I started the Pit Dragon trilogy (DRAGON'S BLOOD, HEART'S BLOOD, A SENDING OF DRAGONS) over twenty years ago, in the 1980s. I thought it was finished, with my young heroes coming back to the dragon nursery where the story had begun. Yes, there were loose ends, but I had no more interest in the story. Besides, the original publisher--Dell/Delacorte--was uninterested in me and tried to let the three books languish, alternately putting one of the three out of stock for months.

Yet over the years, my young readers would not let the series die. I have gotten hundreds and hundreds of letters asking what comes next.

Actually, I don't haven a clue, except that Jakkin and Akki have to find some way to give all the people of Austar IV the ability to see and hear like dragons (as they now can) and withstand the brutal cold of Dark After, the planet's nightly sub-sub zero weather.

Fast forward to the 1990s.

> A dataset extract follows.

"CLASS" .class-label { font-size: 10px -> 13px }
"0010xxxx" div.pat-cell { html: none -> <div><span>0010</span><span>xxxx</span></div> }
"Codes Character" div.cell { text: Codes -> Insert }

After I started Jane Yolen Books for Harcourt, and invented the Magic Carpet paperback line for fantasy and sf, among the first reprints were the Pit Dragon books. And they took off again. And the letters doubled and tripled, emails, too. What happens next?

(I told you this was going to be a long, twisty story.)

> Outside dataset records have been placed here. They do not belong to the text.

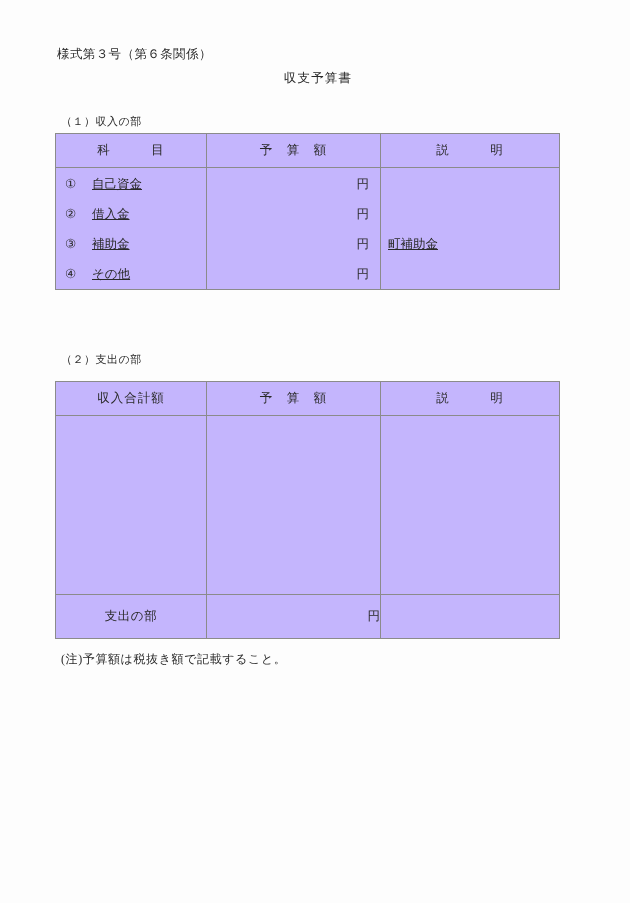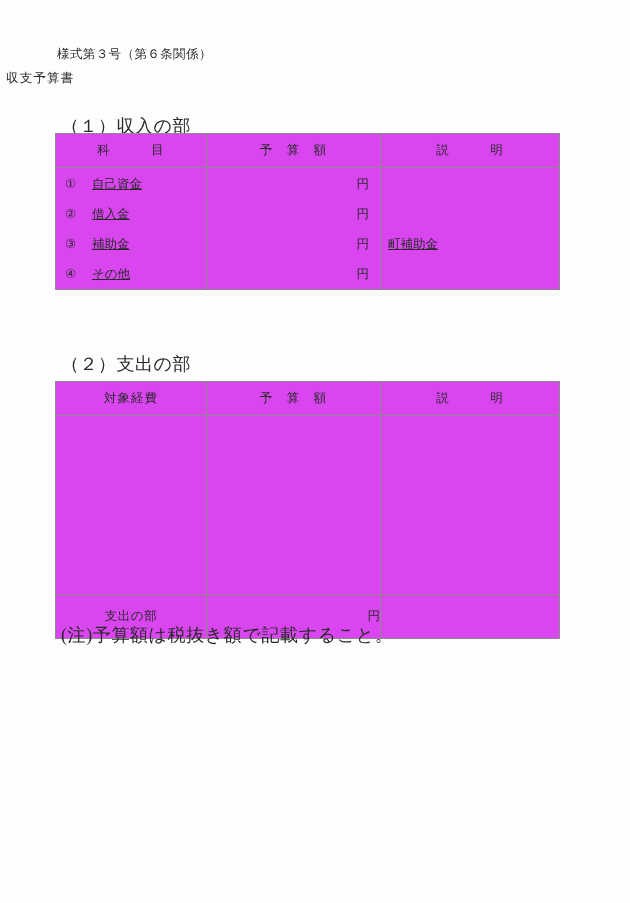"収支予算書" .doc-title { text-align: none -> center }
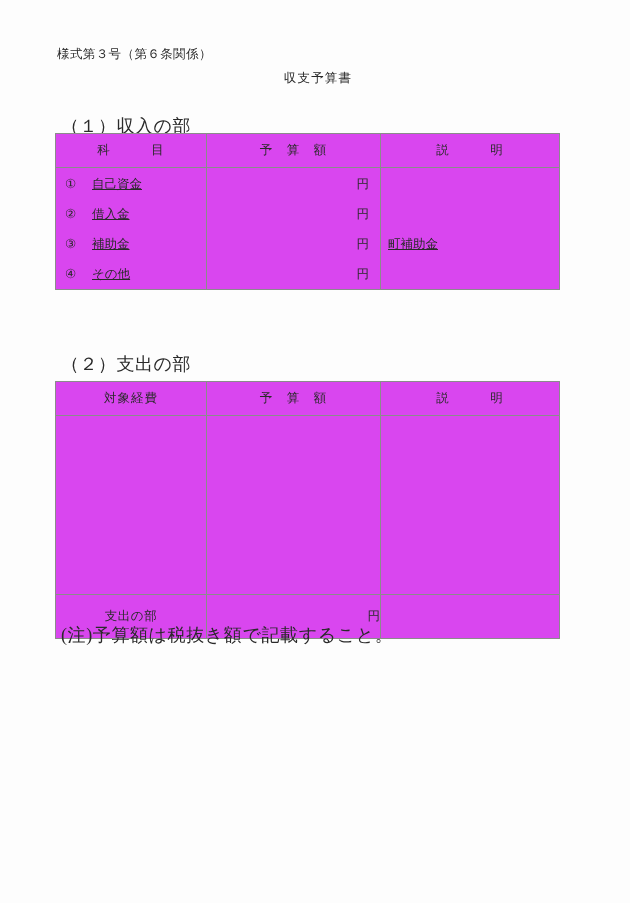"（１）収入の部" .section-label { font-size: 18px -> 11px }
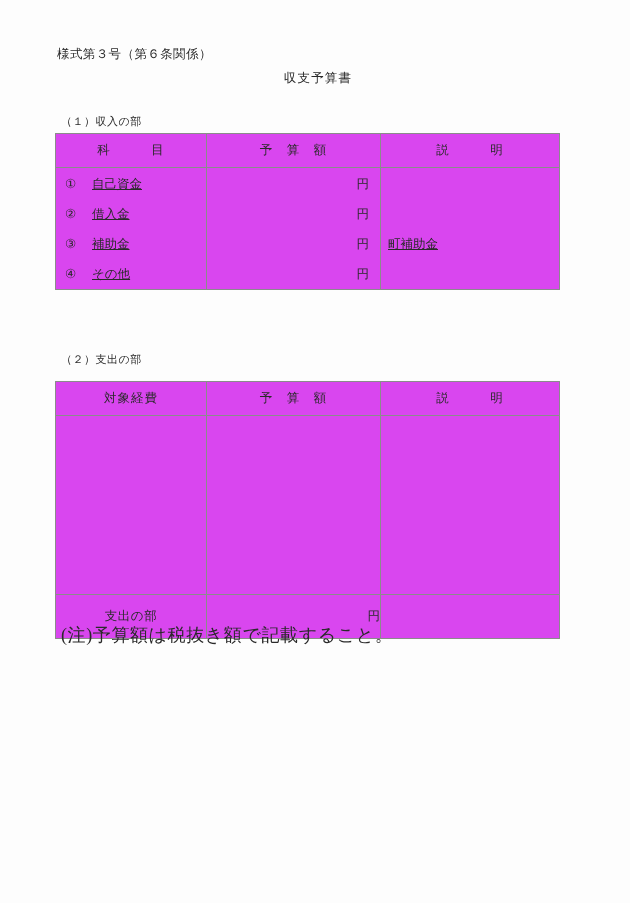"科 目" table.form-table { background: #d946ef -> #c4b5fd }
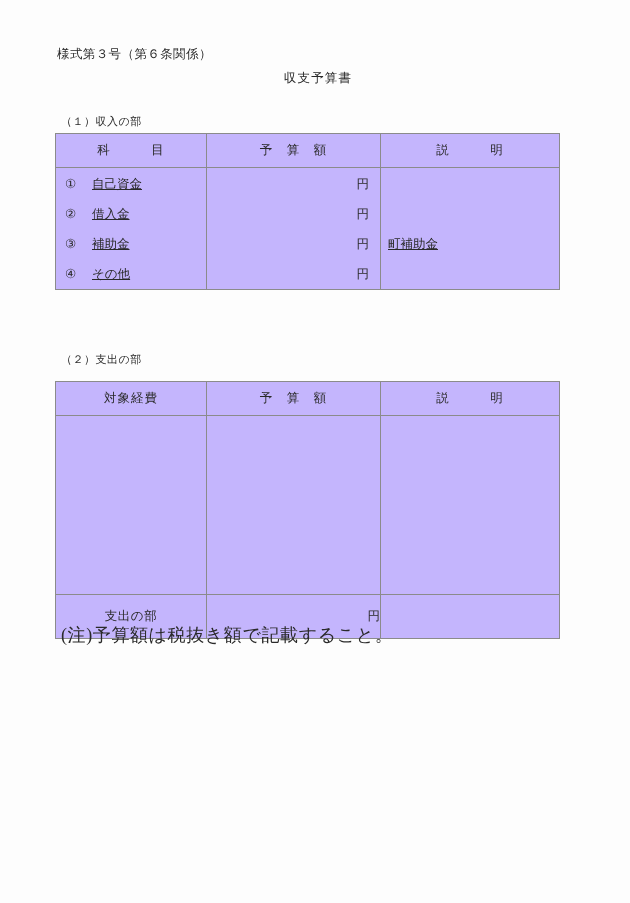"対象経費" th.head-cell { text: 対象経費 -> 収入合計額 }
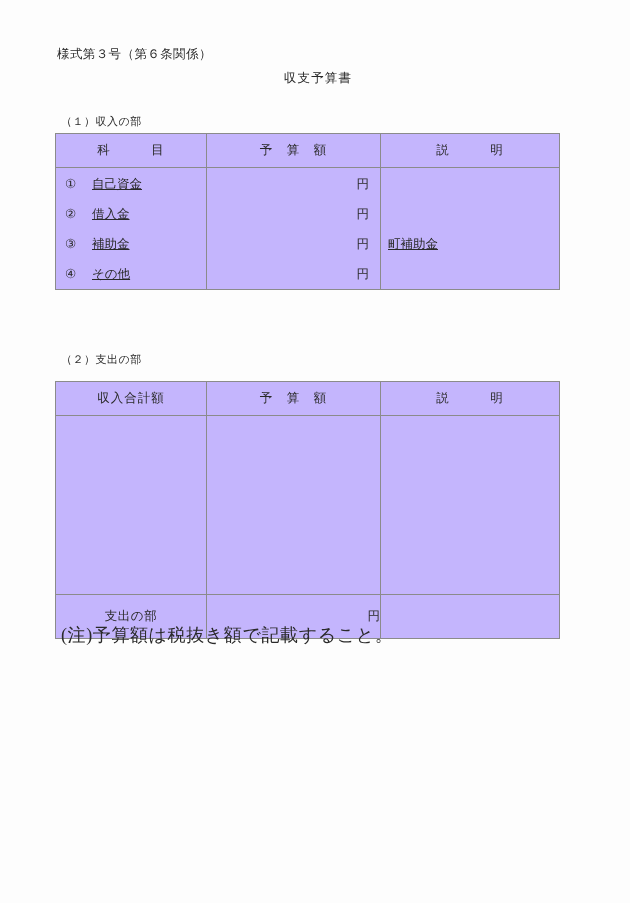"(注)予算額は税抜き額で記載すること。" .note { font-size: 18px -> 12px; top: 623px -> 651px }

Well, my imprint was put to rest after nine successful years and my young, handsome, smart, hardworking assistant Michael Stearns took over the Magic Carpet line among others. (He also inherited a lot of the Jane Yolen Imprint authors, like Bruce Coville, Patricia Wrede, Vivian Vande Velde, Caroline Stevermer.) And he, too, kept asking for a fourth Pit Dragon book. The family joke became: "A fourth book in a trilogy? What next?" And I kept saying I was done, or at least I had no plot. But Michael and I must have spoken about a new dragon book four or five times a year.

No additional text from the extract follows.